WHAT TO WORK ON:
Below are entries; copy exactly the lines from the one with "- For developers" through the one with "a few lines", both included, and leave out the rest.

RECORDED INFORMATION:

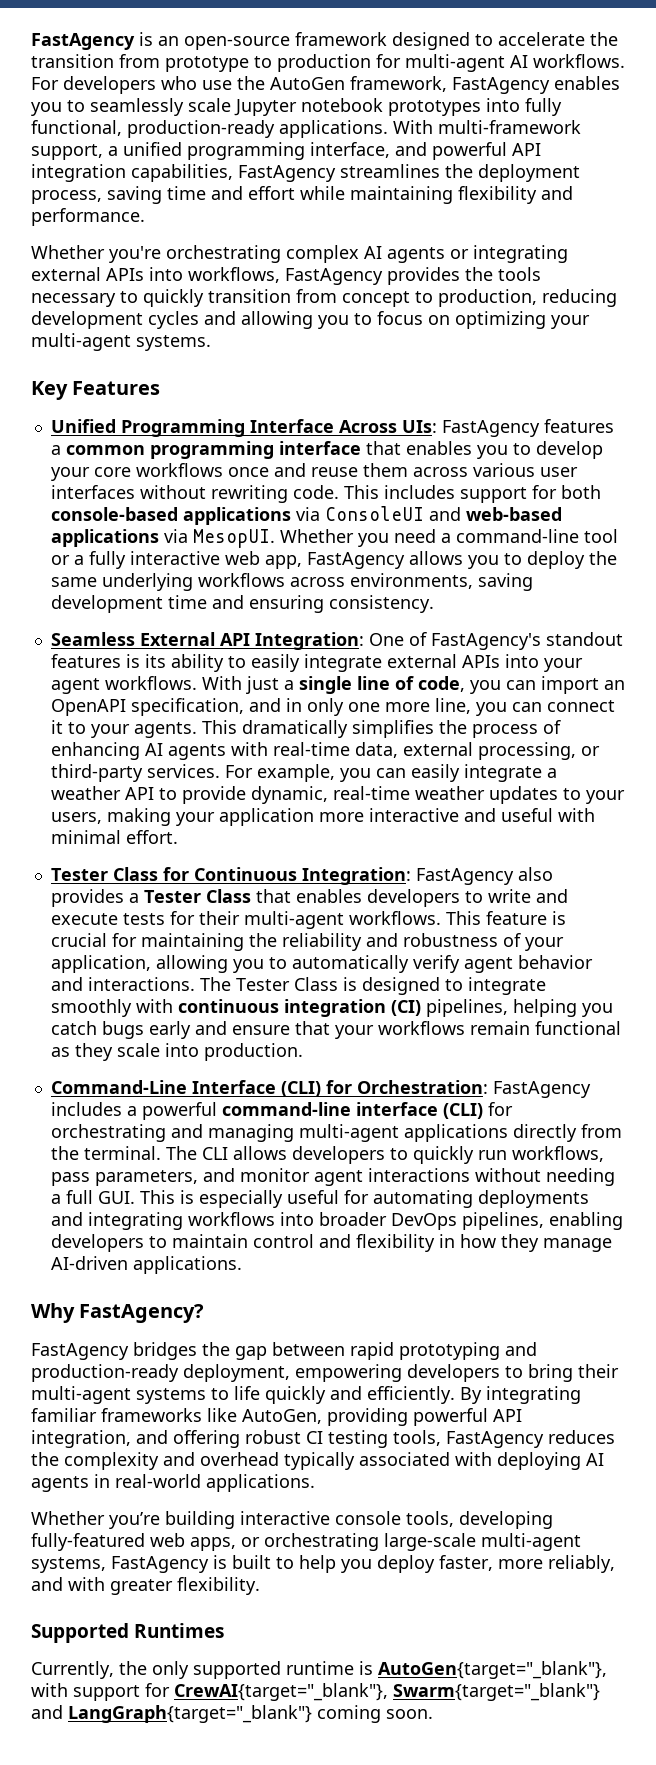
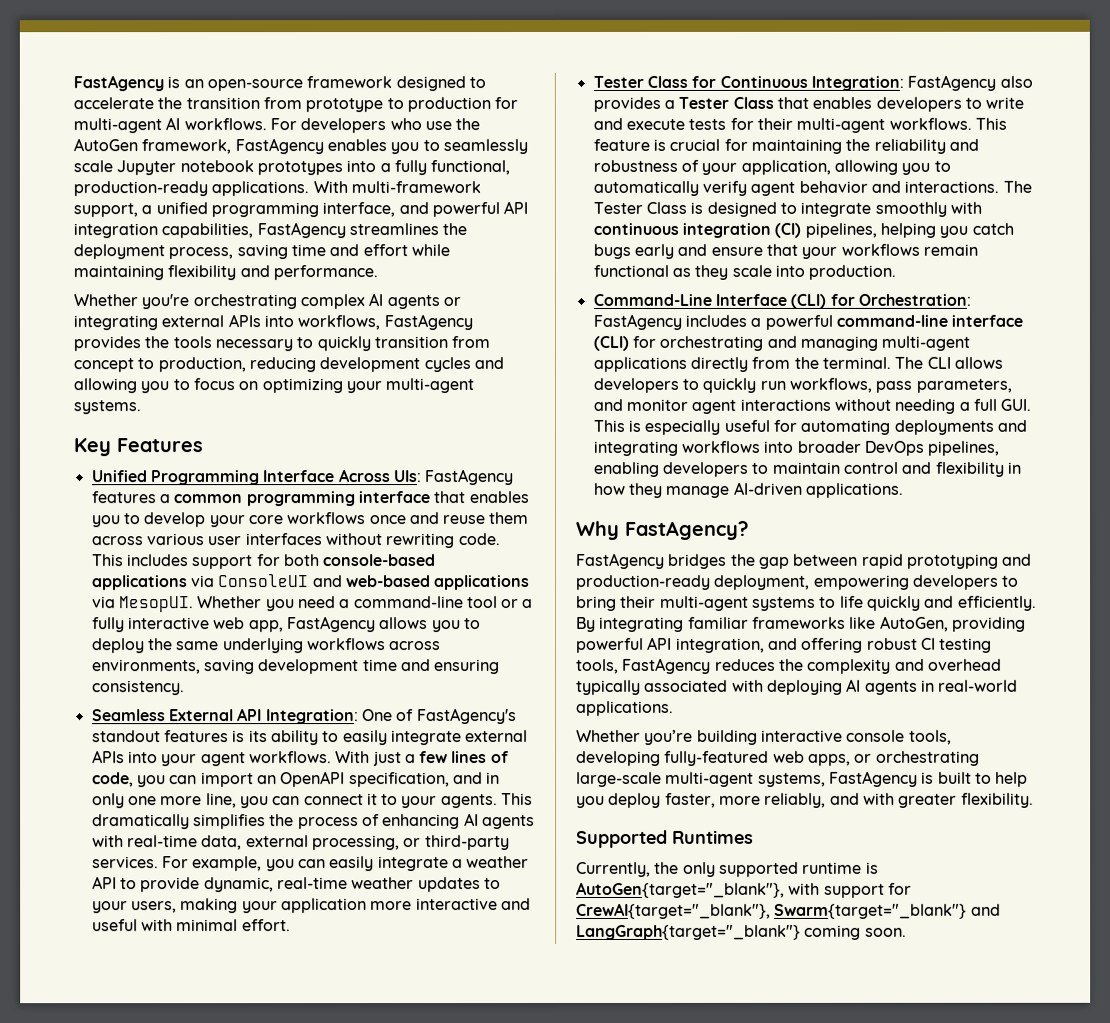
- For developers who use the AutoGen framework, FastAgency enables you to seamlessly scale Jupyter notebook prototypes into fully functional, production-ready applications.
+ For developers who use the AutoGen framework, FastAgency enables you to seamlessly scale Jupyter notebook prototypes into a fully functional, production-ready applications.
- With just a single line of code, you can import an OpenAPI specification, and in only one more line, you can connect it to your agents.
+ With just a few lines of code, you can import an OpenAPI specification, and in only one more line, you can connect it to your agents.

...

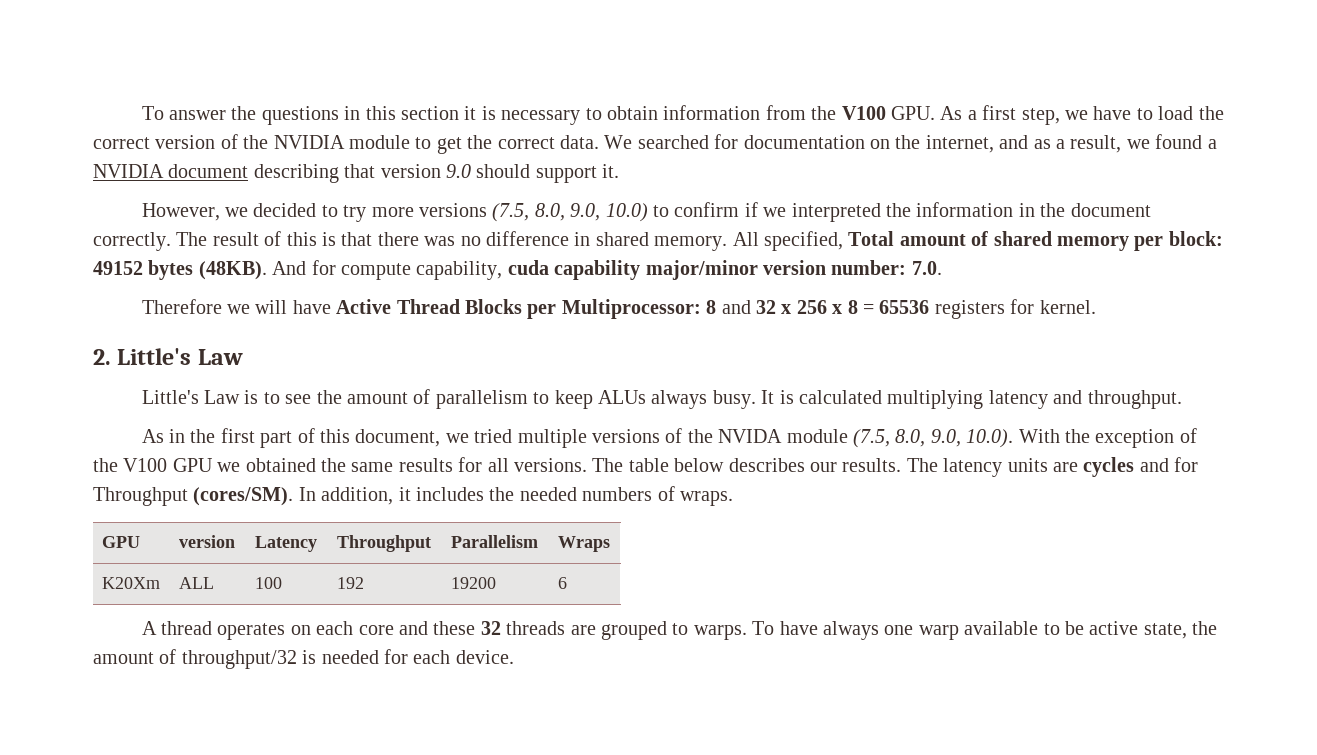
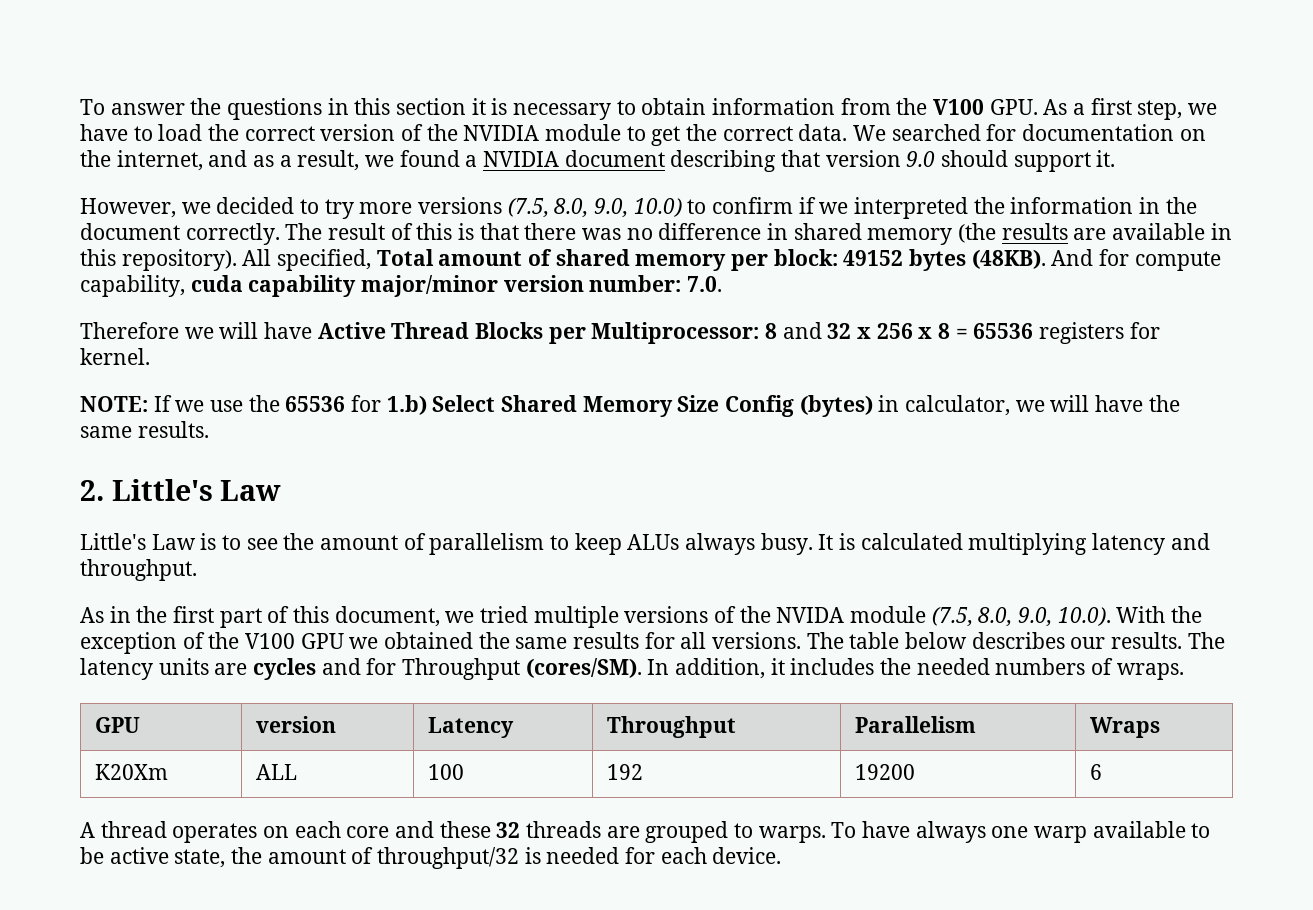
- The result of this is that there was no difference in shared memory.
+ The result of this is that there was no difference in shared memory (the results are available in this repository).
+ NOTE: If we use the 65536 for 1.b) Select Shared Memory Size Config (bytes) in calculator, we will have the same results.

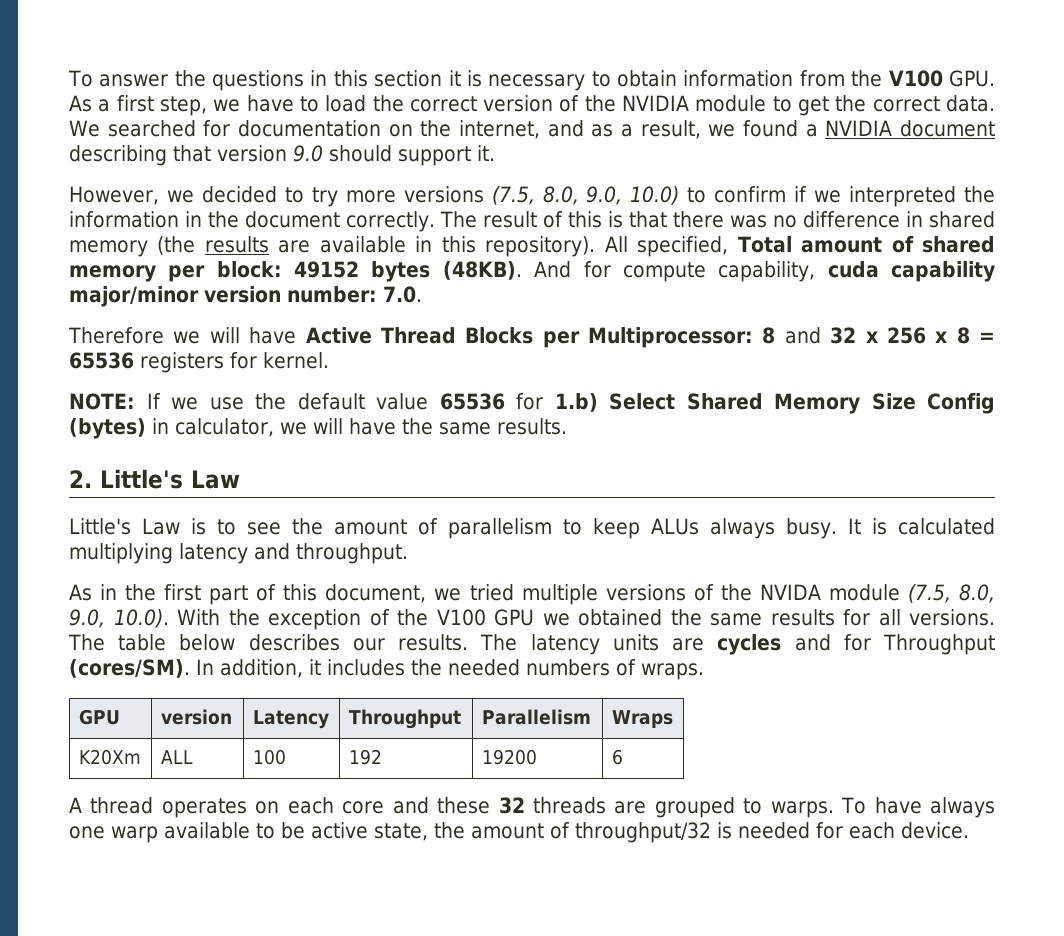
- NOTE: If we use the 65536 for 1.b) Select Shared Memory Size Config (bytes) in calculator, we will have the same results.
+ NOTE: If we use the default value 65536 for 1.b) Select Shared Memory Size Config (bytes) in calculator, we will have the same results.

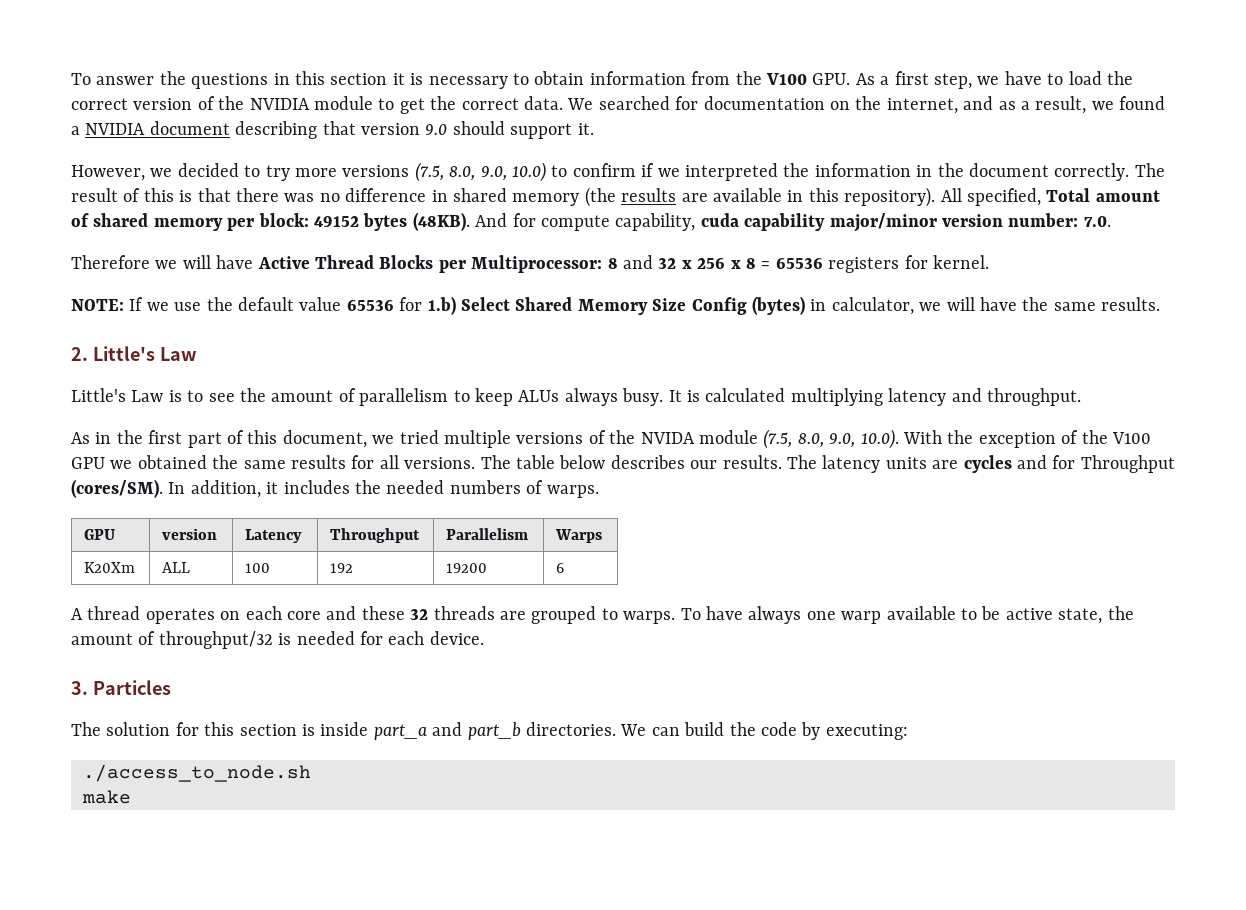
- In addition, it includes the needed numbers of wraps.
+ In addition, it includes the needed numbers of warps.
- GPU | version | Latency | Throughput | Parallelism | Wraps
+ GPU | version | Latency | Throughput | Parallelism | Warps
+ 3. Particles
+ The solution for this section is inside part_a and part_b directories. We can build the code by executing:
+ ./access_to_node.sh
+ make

RESULT FOR THIS EXERCISE:
- For developers who use the AutoGen framework, FastAgency enables you to seamlessly scale Jupyter notebook prototypes into fully functional, production-ready applications.
+ For developers who use the AutoGen framework, FastAgency enables you to seamlessly scale Jupyter notebook prototypes into a fully functional, production-ready applications.
- With just a single line of code, you can import an OpenAPI specification, and in only one more line, you can connect it to your agents.
+ With just a few lines of code, you can import an OpenAPI specification, and in only one more line, you can connect it to your agents.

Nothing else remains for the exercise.